At best, studios and production companies are demonstrating their lack of true effort and commitment to solving what is an incontrovertible civil rights problem: the vast exclusion of women’s voices and the denial of employment opportunity to women in one of the nation’s most powerful and lucrative industries. At worst, they are continuing to let overt and implicit bias dominate hiring decisions while alienating female consumers.

The study by Dr. Martha Lauzen revealed that women directed only 7 percent of 2016’s top 250 domestic grossing films, a decrease of 2 percent from 2015 and 1998 numbers. Of the top-grossing 100 films – by the largest budget studio films – women directed only 4 percent last year. When you go broader to look at the top 500 films – a bigger pool – women still directed only 11 percent. Pathetic. This is a far cry from the percentage of skilled, talented and experienced women directors out there and miles away from women’s proportion in the population. Lauzen also found that 35 percent of these films employed just one or no women in key roles such as producer, writer, editor or cinematographer.

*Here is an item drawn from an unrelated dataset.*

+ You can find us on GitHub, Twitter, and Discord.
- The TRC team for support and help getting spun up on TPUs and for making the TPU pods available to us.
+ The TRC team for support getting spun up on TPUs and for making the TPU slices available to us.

The lack of women directors last year also affected the number of women hired in other behind-the-camera positions. Lauzen’s study found that feature films with at least one woman director employed higher percentages of female writers, editors, cinematographers and composers than films with only male directors.

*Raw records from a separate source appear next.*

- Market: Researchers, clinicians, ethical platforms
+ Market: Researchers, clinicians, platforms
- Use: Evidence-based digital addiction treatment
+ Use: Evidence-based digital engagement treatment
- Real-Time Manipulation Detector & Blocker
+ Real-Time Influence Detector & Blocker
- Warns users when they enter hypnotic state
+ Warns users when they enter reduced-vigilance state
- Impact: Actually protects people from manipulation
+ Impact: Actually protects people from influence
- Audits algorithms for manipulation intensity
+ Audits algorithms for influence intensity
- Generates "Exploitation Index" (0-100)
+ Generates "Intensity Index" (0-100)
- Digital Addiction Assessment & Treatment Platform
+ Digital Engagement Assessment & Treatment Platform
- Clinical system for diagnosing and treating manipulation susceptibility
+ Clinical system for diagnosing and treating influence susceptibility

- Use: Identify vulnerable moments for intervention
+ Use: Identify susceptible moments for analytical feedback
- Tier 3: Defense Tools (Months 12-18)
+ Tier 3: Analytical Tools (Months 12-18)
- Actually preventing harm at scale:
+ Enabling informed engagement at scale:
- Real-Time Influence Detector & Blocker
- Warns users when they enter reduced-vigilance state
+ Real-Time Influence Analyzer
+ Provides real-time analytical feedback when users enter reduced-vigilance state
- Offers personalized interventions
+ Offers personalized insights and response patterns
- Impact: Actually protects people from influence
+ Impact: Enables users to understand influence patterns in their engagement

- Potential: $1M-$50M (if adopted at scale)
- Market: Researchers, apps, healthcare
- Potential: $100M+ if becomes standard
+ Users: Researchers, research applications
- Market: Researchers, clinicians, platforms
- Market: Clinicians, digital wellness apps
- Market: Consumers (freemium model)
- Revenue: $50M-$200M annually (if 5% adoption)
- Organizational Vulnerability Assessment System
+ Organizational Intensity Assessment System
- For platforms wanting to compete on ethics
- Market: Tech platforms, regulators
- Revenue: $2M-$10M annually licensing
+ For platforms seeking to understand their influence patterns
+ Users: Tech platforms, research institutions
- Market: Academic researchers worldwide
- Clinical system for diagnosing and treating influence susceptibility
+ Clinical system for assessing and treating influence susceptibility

What’s sad is how much these numbers feel like old news year in and year out. But we must fight against the fatigue and not get complacent. This problem is not solving itself, and the steps taken so far within the industry to address it are too small and ineffective.

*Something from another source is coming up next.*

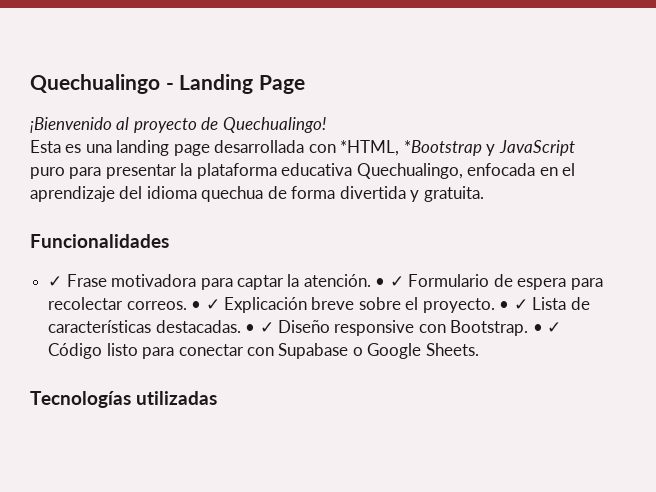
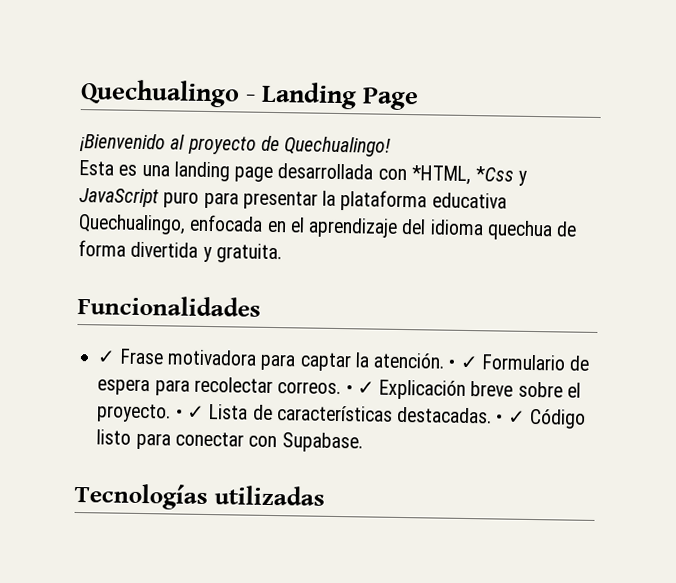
- Esta es una landing page desarrollada con *HTML, *Bootstrap y JavaScript puro para presentar la plataforma educativa Quechualingo, enfocada en el aprendizaje del idioma quechua de forma divertida y gratuita.
+ Esta es una landing page desarrollada con *HTML, *Css y JavaScript puro para presentar la plataforma educativa Quechualingo, enfocada en el aprendizaje del idioma quechua de forma divertida y gratuita.
- • ✓ Diseño responsive con Bootstrap. • ✓ Código listo para conectar con Supabase o Google Sheets.
+ • ✓ Código listo para conectar con Supabase.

This is a critical moment for Hollywood to step up and make systemic and seismic changes that will actually move the needle on the number of women directors given an opportunity to work and use their voice to tell important stories. The industry should be working hard to avoid potential charges and legal action by the Equal Employment Opportunity Commission (EEOC).

But more importantly, Hollywood should be embracing its key role in changing, rather than reinforcing, the misogyny and bias that are baked into our systems and our culture. Film is a powerful shaper of how we see women and how women see themselves. Norms about women’s roles and attitudes towards women won’t change without diversifying the stories we are told and the storytellers who tell them.

  • Federal civil rights agencies need to hold studios accountable and file Commissioners’ charges against those engaged in unlawful discrimination.
  • Hollywood hirers need to make a real commitment to increase the number of women hired and think big, not small. They need to prioritize and set real targets to increase the number of women they hire and make it happen. History has proven that the most effective way to combat employment discrimination is for employers to acknowledge the problem and make a real, top-down commitment to concrete action and accountability. The women are there and ready to work. The Director List is a good place to start.
  • Women denied equal opportunity and their allies need to keep speaking out loudly and applying external pressure and accountability from all fronts. The most powerful tool women in Hollywood have is their voice. The more who speak out, the more safety and protection they have from retaliation. Speak out in whatever ways you can. Women directors, who have recent experiences of discrimination, consider reaching out to the ACLU or sharing your story confidentially with the EEOC. You can do that here.
  • Consumers of film need to use their strongest weapon of all: their purchasing power. Consumers should spend their money to see films directed, written and created by women. You can stay up-to-date through amazingly informative sources like Women and Hollywood, which publishes a weekly newsletter of content you can go see, or by following organizations like Women in Film (@WomeninFilm).

To the studios, who continue to fail to make a real effort to meet their inclusion crisis, the EEOC is watching and so are we.

Melissa Goodman is director of the LGBTQ, Gender and Reproductive Justice Project at the ACLU of Southern California.